**ACTION ITEM**
Output the complete listing exactly, please, and keep the pictures out of it.

Top of SOURCE MATERIAL

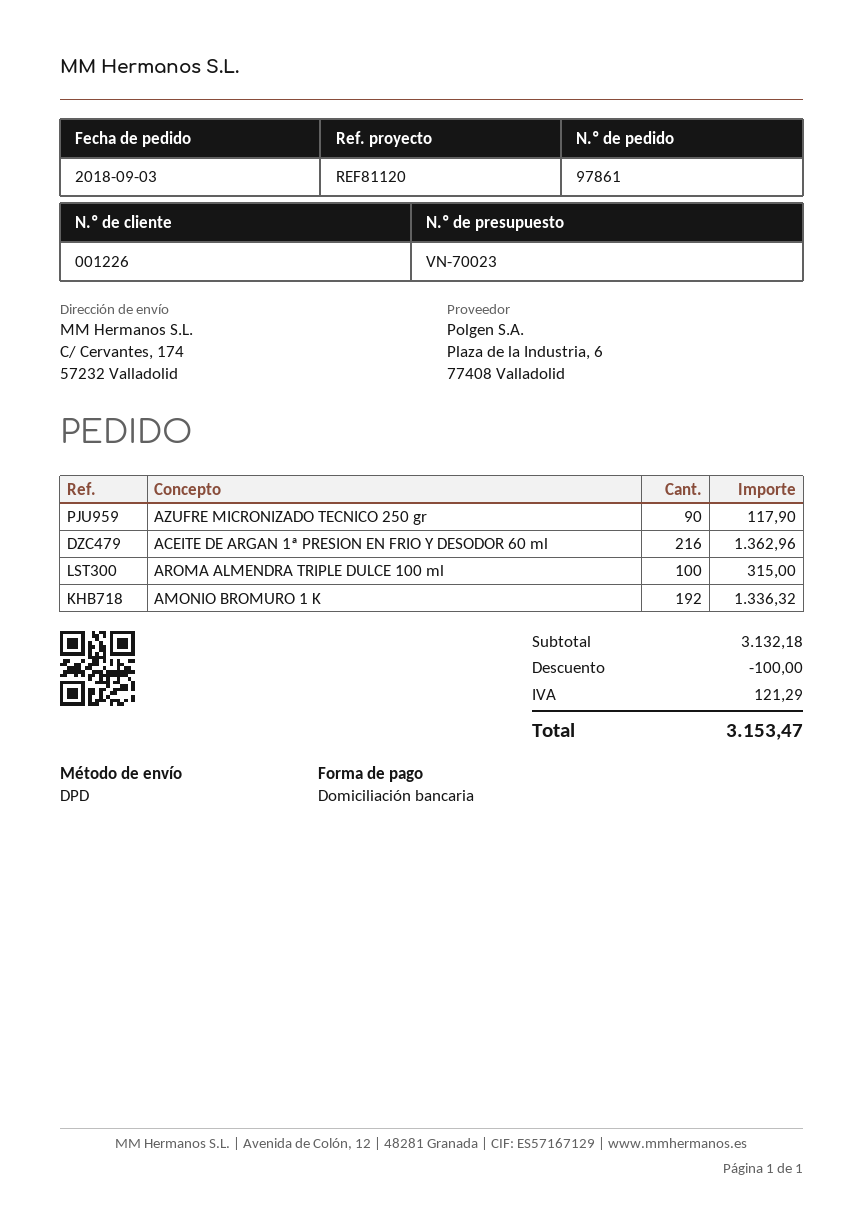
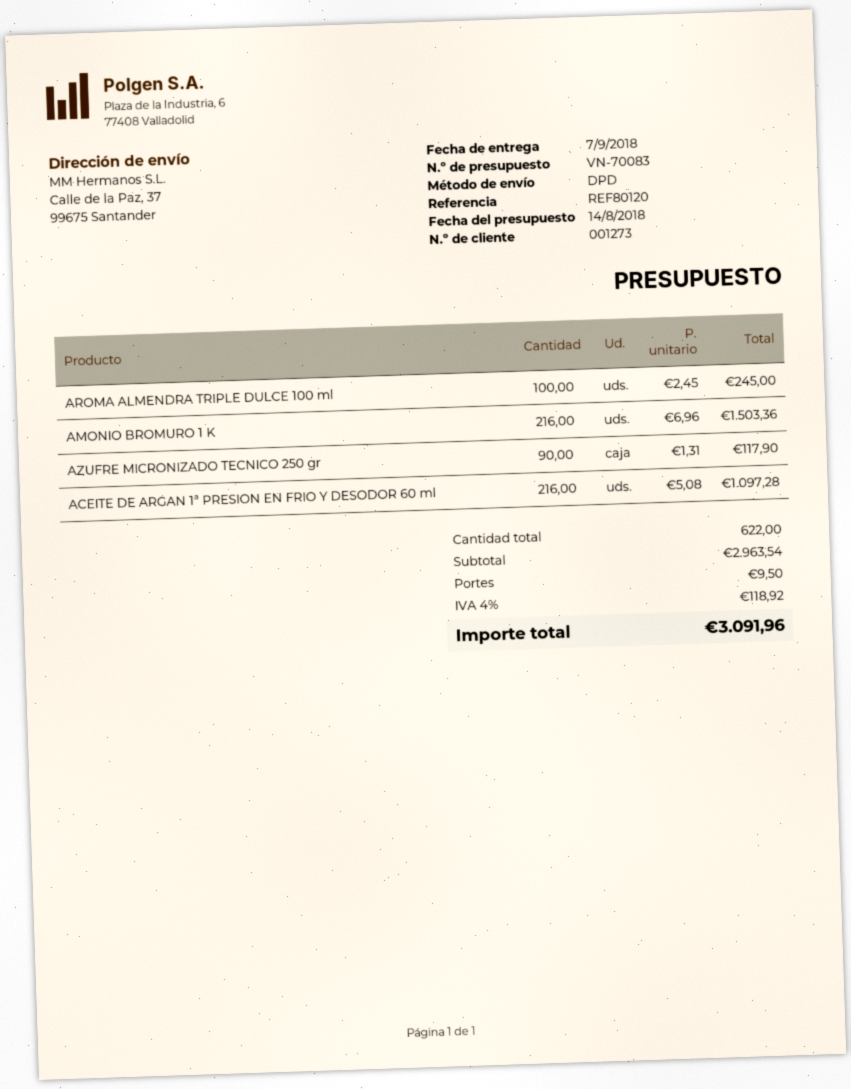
quote number: VN-70023 -> VN-70083
customer number: 001226 -> 001273
reference: REF81120 -> REF80120
ship to: C/ Cervantes, 174, 57232 Valladolid -> Calle de la Paz, 37, 99675 Santander
ACEITE DE ARGAN 1ª PRESION EN FRIO Y DESODOR 60 ml: 216 for 1362.96 -> 216 for 1097.28
AROMA ALMENDRA TRIPLE DULCE 100 ml: 100 for 315.00 -> 100 for 245.00
AMONIO BROMURO 1 K: 192 for 1336.32 -> 216 for 1503.36
subtotal: 3132.18 -> 2963.54
discount: 100.00 -> none
shipping: none -> 9.50
tax: 121.29 -> 118.92
total: 3153.47 -> 3091.96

Bottom of SOURCE MATERIAL

**COMPLETED TASK**
quote number: VN-70023 -> VN-70083
customer number: 001226 -> 001273
reference: REF81120 -> REF80120
ship to: C/ Cervantes, 174, 57232 Valladolid -> Calle de la Paz, 37, 99675 Santander
ACEITE DE ARGAN 1ª PRESION EN FRIO Y DESODOR 60 ml: 216 for 1362.96 -> 216 for 1097.28
AROMA ALMENDRA TRIPLE DULCE 100 ml: 100 for 315.00 -> 100 for 245.00
AMONIO BROMURO 1 K: 192 for 1336.32 -> 216 for 1503.36
subtotal: 3132.18 -> 2963.54
discount: 100.00 -> none
shipping: none -> 9.50
tax: 121.29 -> 118.92
total: 3153.47 -> 3091.96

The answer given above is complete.